Work task
The range to repeat runs from the line with "is created and" to the last line below, both ends included; give it exactly and without pictures.

Web interface edit records:

::::::

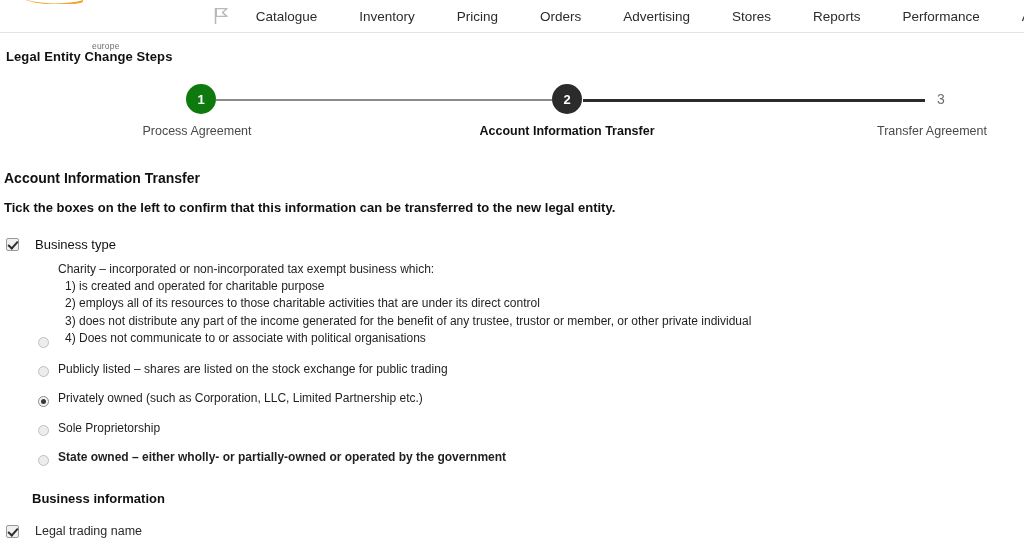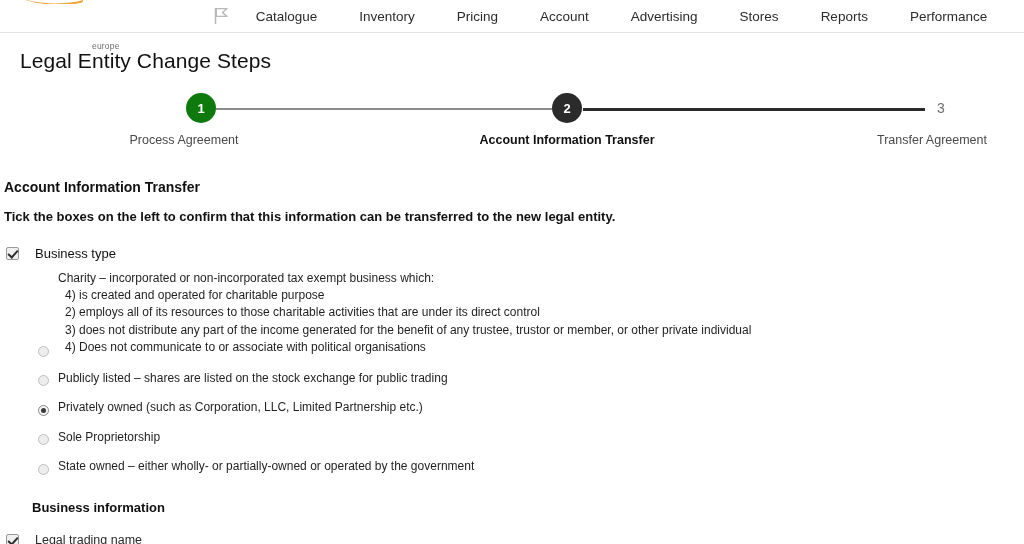"Account" div.navlink { text: Account -> Orders }
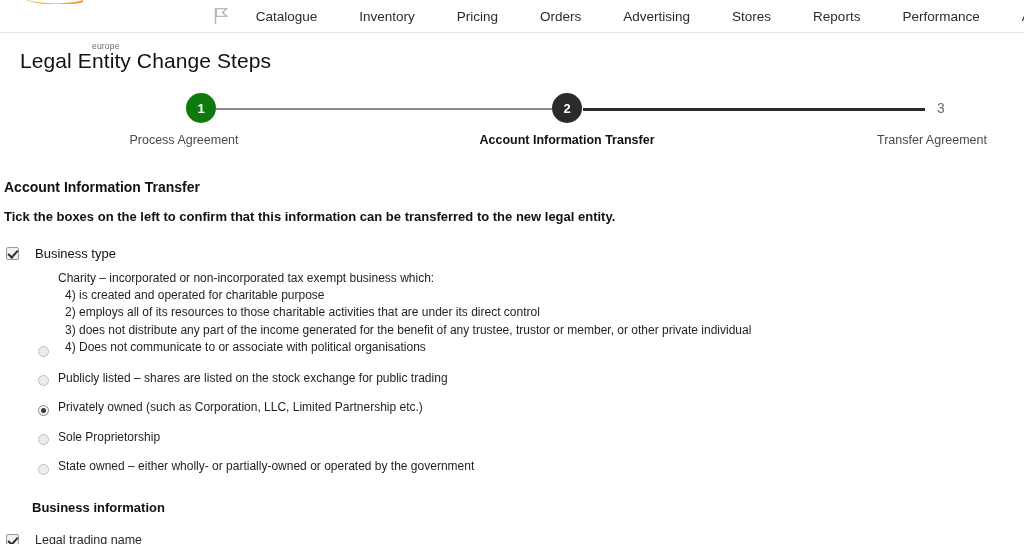"Legal Entity Change Steps" .page-title { font-size: 21px -> 13px; font-weight: none -> bold; padding: 16px 0 0 20px -> 16px 0 0 6px }
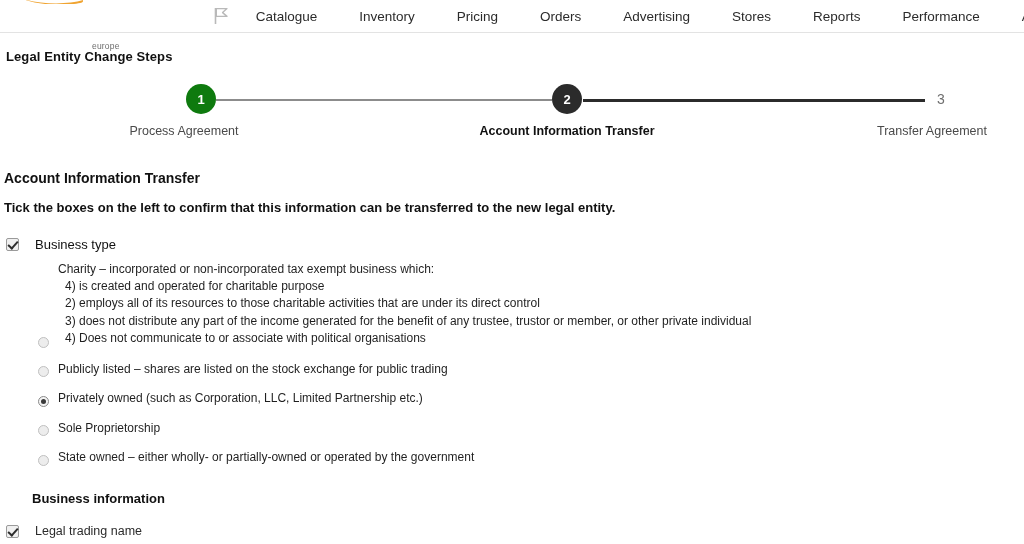"Process Agreement" .lbl-1 { left: 184px -> 197px }
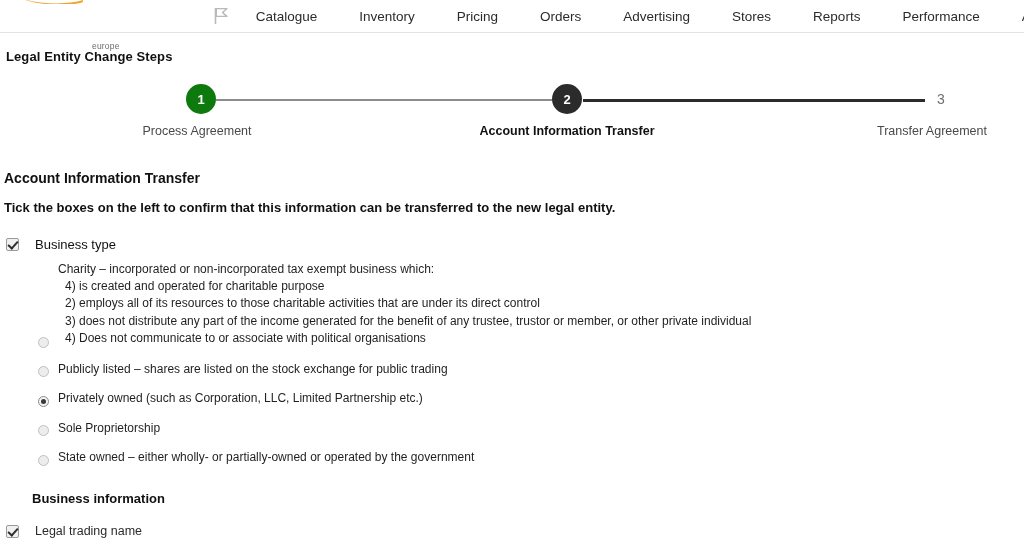"4) is created and operated" div.opt-sub { text: 4 -> 1 }
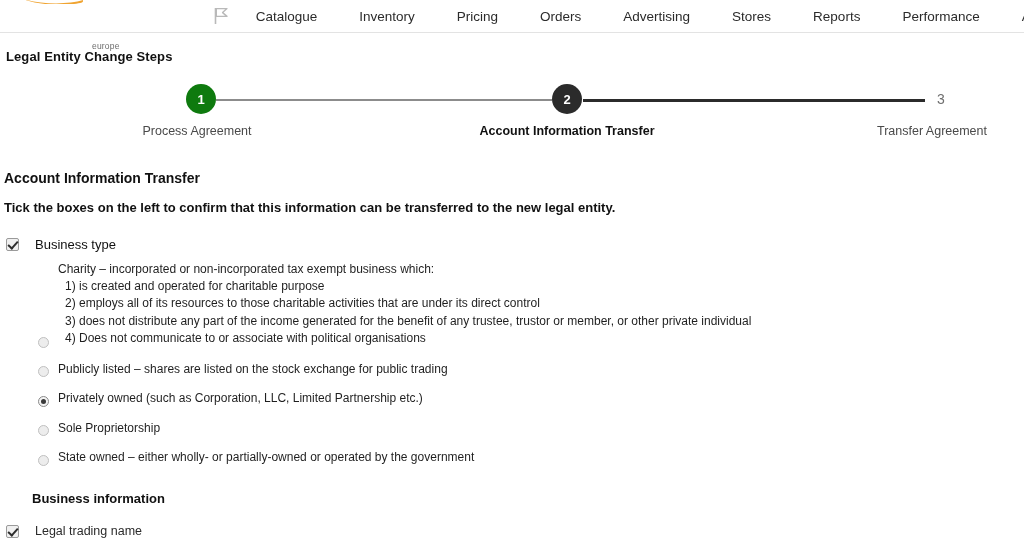"State owned – either wholly-" div.opt { font-weight: none -> bold }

::::::

Result of the task
"4) is created and operated" div.opt-sub { text: 4 -> 1 }
"State owned – either wholly-" div.opt { font-weight: none -> bold }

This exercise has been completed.